Whichever lines include the word "column", copy them as they appear in the data.

* Given data:
= Beginning of Section =

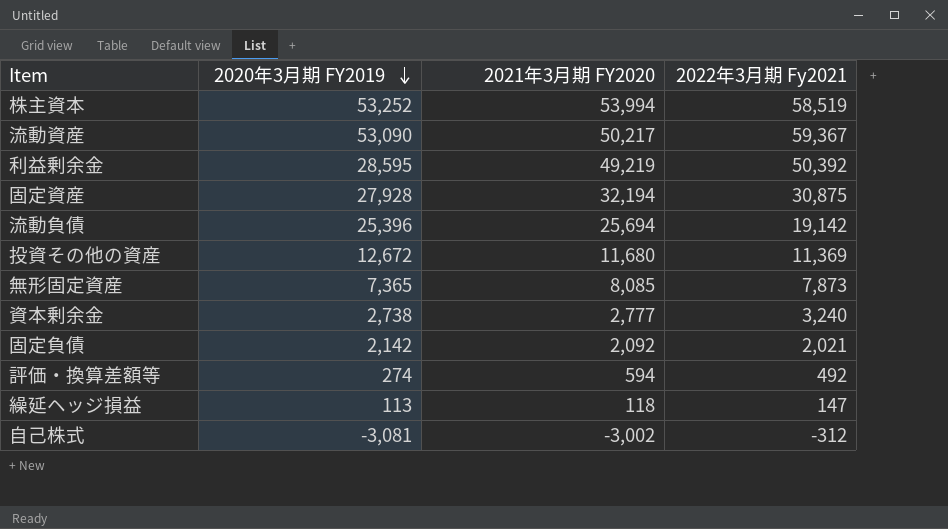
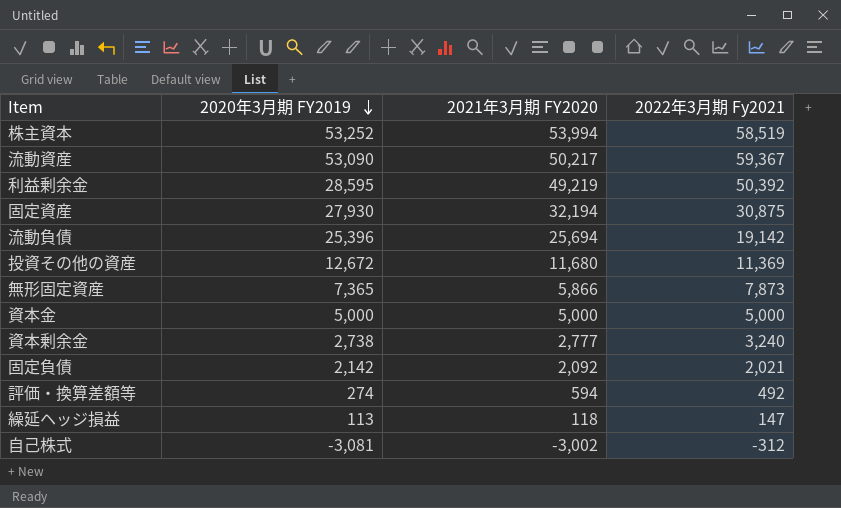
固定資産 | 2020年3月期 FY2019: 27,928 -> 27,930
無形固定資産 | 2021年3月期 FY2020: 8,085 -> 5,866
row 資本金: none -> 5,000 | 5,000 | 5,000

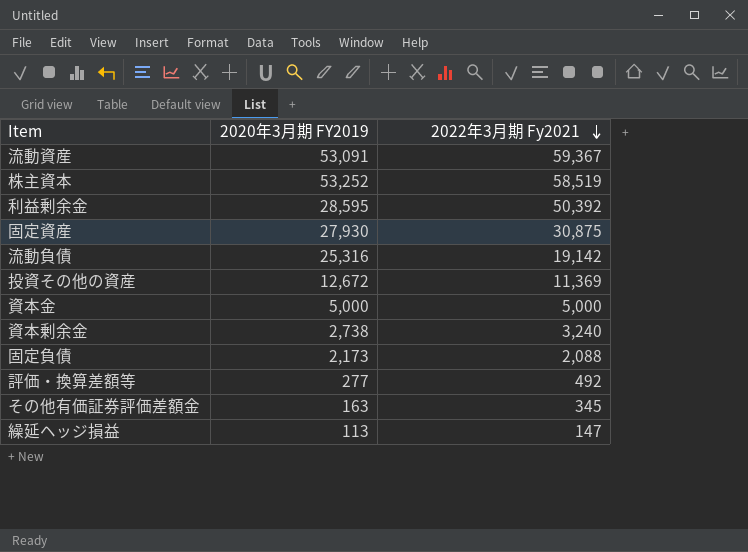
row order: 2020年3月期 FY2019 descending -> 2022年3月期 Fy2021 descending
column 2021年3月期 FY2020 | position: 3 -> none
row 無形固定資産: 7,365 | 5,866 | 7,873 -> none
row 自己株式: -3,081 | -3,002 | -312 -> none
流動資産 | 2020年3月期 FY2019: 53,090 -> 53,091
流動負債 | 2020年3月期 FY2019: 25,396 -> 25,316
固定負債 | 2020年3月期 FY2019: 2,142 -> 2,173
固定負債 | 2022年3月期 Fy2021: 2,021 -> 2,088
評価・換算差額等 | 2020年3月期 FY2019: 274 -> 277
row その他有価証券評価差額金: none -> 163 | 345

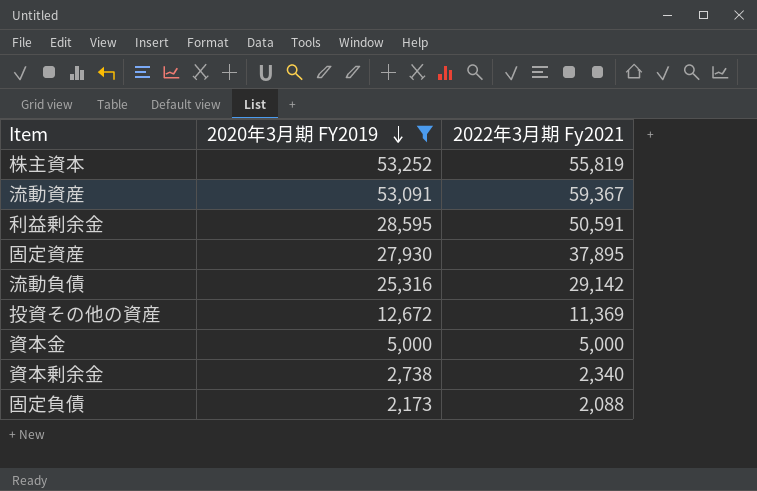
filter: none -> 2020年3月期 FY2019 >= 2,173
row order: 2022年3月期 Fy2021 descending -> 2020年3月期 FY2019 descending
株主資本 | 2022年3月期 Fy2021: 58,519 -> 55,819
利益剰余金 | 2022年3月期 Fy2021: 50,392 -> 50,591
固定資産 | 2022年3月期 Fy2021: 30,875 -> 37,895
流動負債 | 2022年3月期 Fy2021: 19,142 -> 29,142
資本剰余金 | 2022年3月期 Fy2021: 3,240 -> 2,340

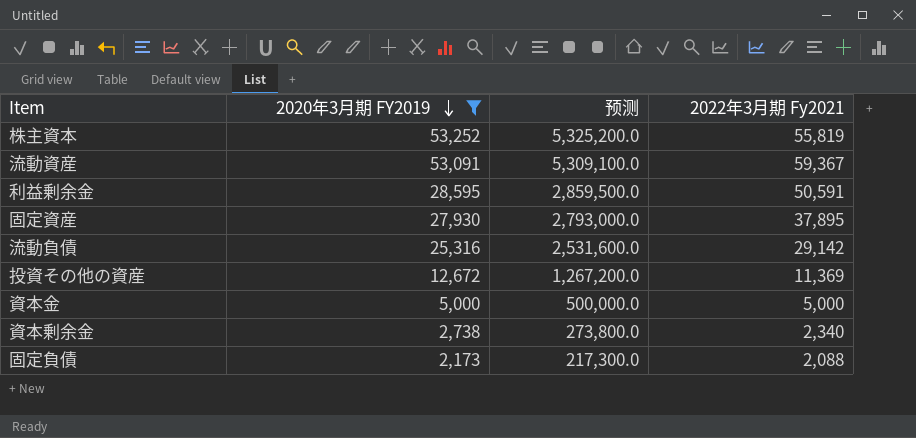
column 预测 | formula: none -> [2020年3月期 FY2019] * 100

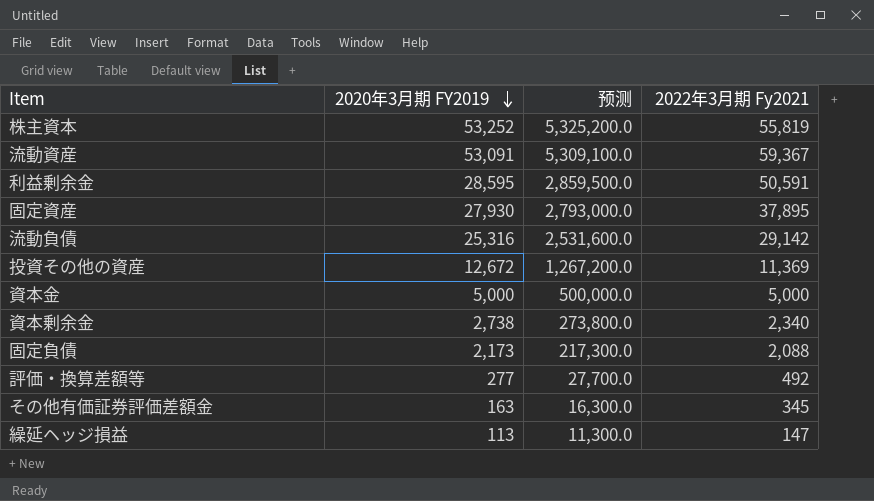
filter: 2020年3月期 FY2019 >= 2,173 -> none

= End of Section =

* Task result:
column 2021年3月期 FY2020 | position: 3 -> none
column 预测 | formula: none -> [2020年3月期 FY2019] * 100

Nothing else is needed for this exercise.